The noble Baroness, Lady Finlay, also raised the subject in the context of VAT. I have some good news for the House on this issue. The Government have been taking action on the VAT implications of the Glasgow ruling. A form of contract has been devised which satisfies the contractual requirements of Her Majesty's Revenue and Customs so that clinical academic posts will remain outside the scope of VAT. A joint meeting of Her Majesty's Revenue and Customs, the Department of Health, DfES, NHS employers and the Universities and Colleges Employers Association is being convened to formalise this solution in the near future.

It is encouraging that universities are maintaining good teaching quality at the same time as they are expanding student numbers by making strategic links across university departments. This brings together, for example, physics and chemistry lecturers to support the core scientific elements of the curriculum, thus allowing a more focused use of the particular skills of clinical academics. It is worth remembering that medical school intake has increased by 2,870 places since 1997. We have opened four new medical schools and five new centres of medical education associated with existing medical schools. We have been able to do this because we have been more creative about the way in which we use the talent around in universities, as well as clinical academics, to take on some of the important roles of teaching.

Dental education is experiencing the biggest programme of investment since the inception of the NHS. Additional recurring funding, rising to £29 million a year by 2010–11, is providing 170 additional undergraduate training places.

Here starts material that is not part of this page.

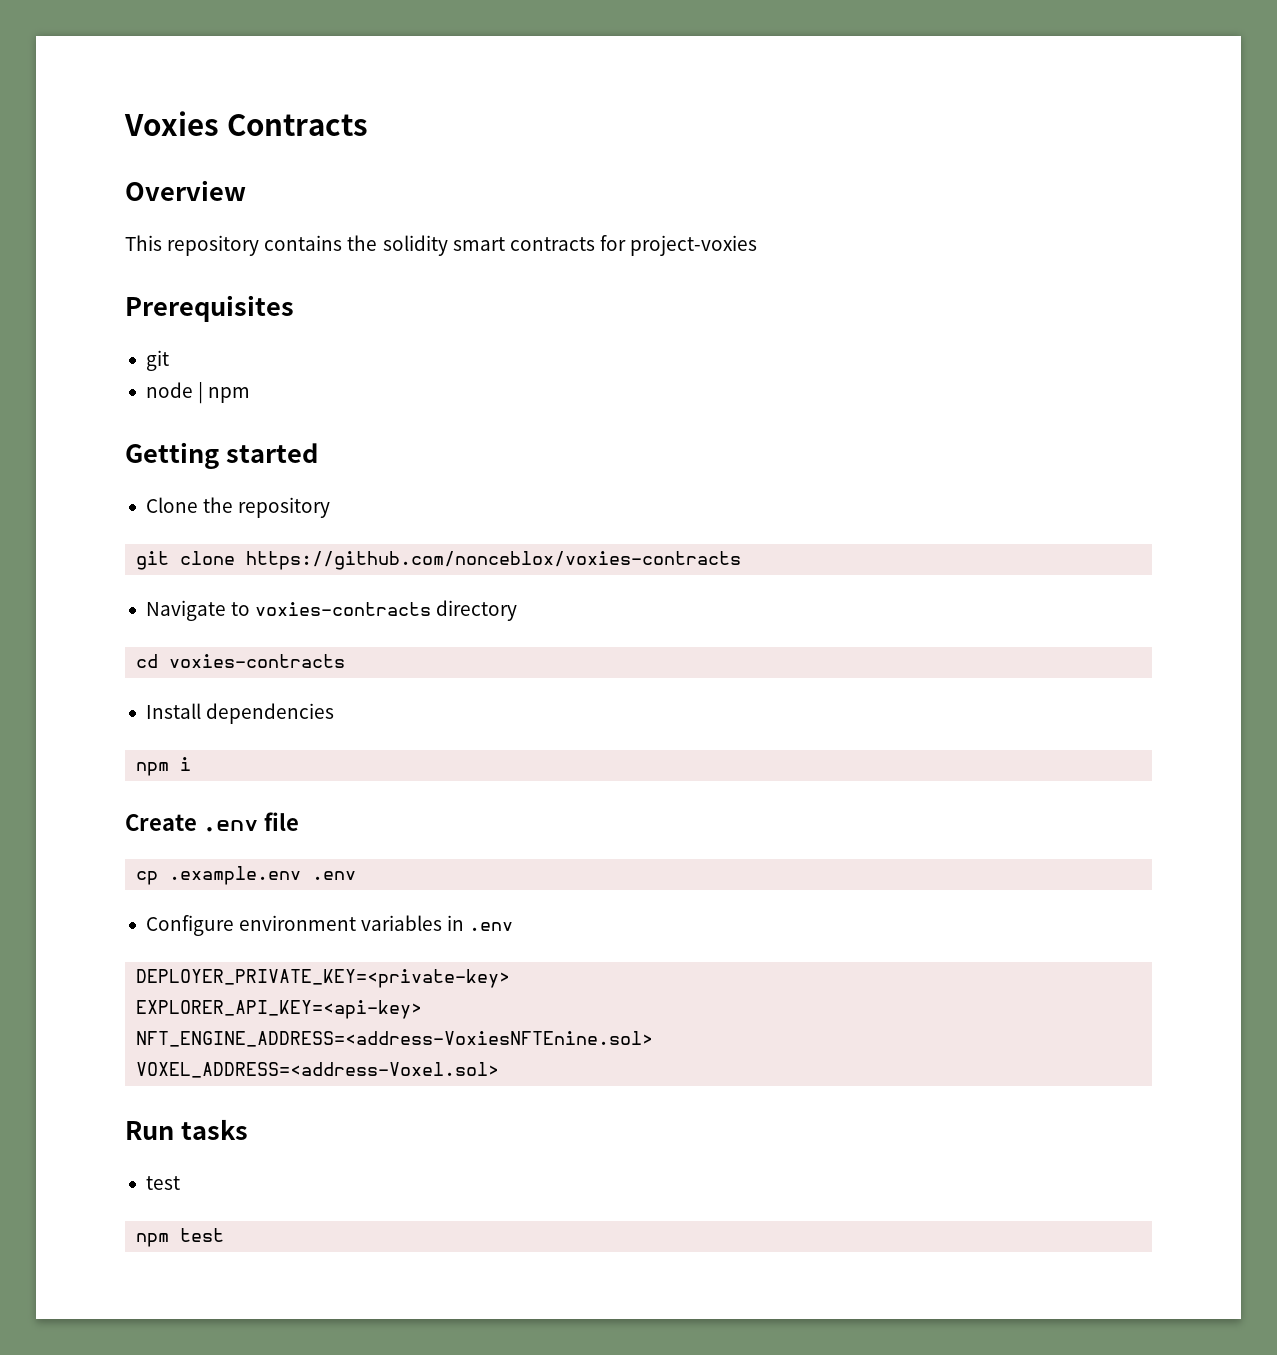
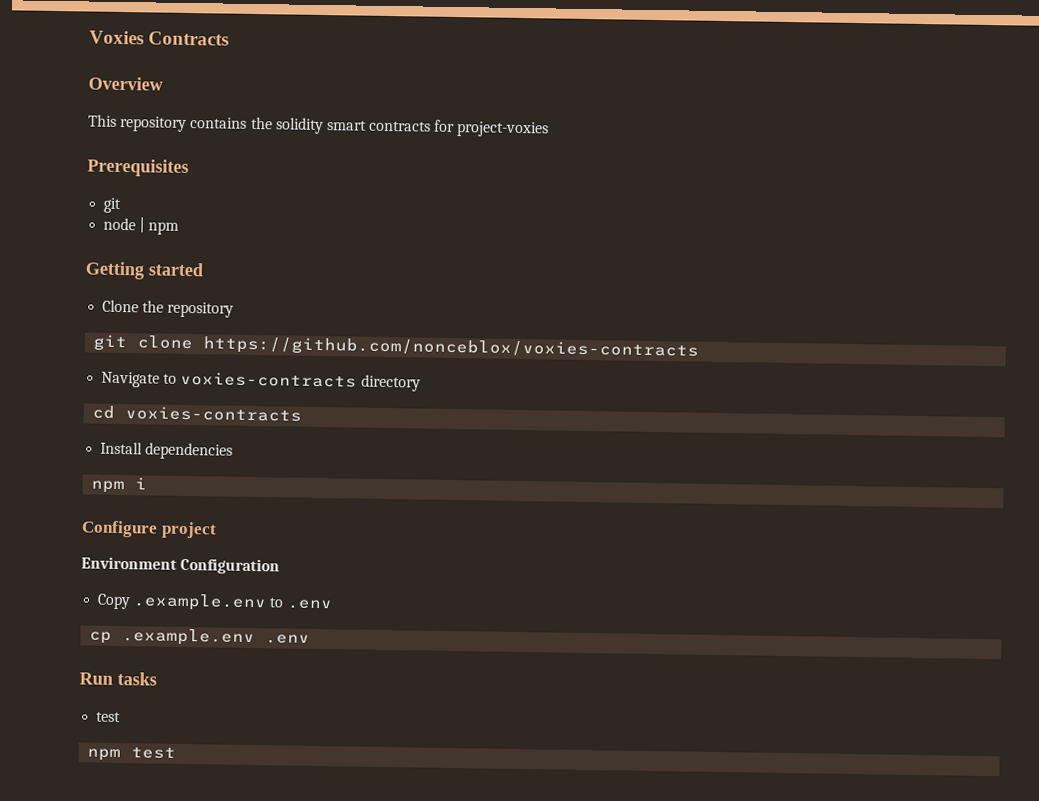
[125,812,299,832] Create .env file -> [81,520,217,539] [81,556,281,575] [97,593,332,612] Configure project // Environment Configuration // Copy .example.env to .env
[145,915,514,936] [136,969,511,988] [136,1000,423,1019] [136,1031,654,1047] [136,1062,500,1078] // Configure environment variables in .env // DEPLOYER_PRIVATE_KEY=<private-key> // EXPLORER_API_KEY=<api-key> // NFT_ENGINE_ADDRESS=<address-VoxiesNFTEnine.sol> // VOXEL_ADDRESS=<address-Voxel.sol> -> (311, 639) none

So we are expanding in dental schools as well as medical schools.

I shall try to answer in the time available a number of noble Lords' questions which I have not already answered. My noble friend Lord Turnberg asked about the new money for research registrars: what would happen to the 75 per cent and would it be forthcoming from post-graduate deans? For the academic clinical fellowship programme, that 75 per cent will come from the usual sources that currently pay for clinical training. The post-graduate deans are part of the organisational partnerships that submit the applications of the programme, so they have to be fully signed up to the training programme and for their responsibilities under it.

A number of noble Lords have raised issues concerning the research assessment exercise. The revised HEFCE-led research assessment exercise has been designed to recognise excellence in applied research and in fields crossing traditional discipline boundaries. The changes include the appointment of people with experience of commissioning and using research from industry and the public sector. This should ensure that practice-based research conducted by clinical academics is better recognised. We expect this to be demonstrated in the 2008 research assessment exercise.

As to the issue of the Healthcare Commission and standards, I am afraid that I do not have time to respond to the questions of noble Lords but I shall write to them about it.

Once again I thank my noble friend Lord Turnberg for giving me the opportunity to demonstrate the continuing commitment of the Government to clinical academics and the vital role they fulfil. We accept that there are still problems but we are trying to tackle them on a partnership basis, and with vigour, to overcome them.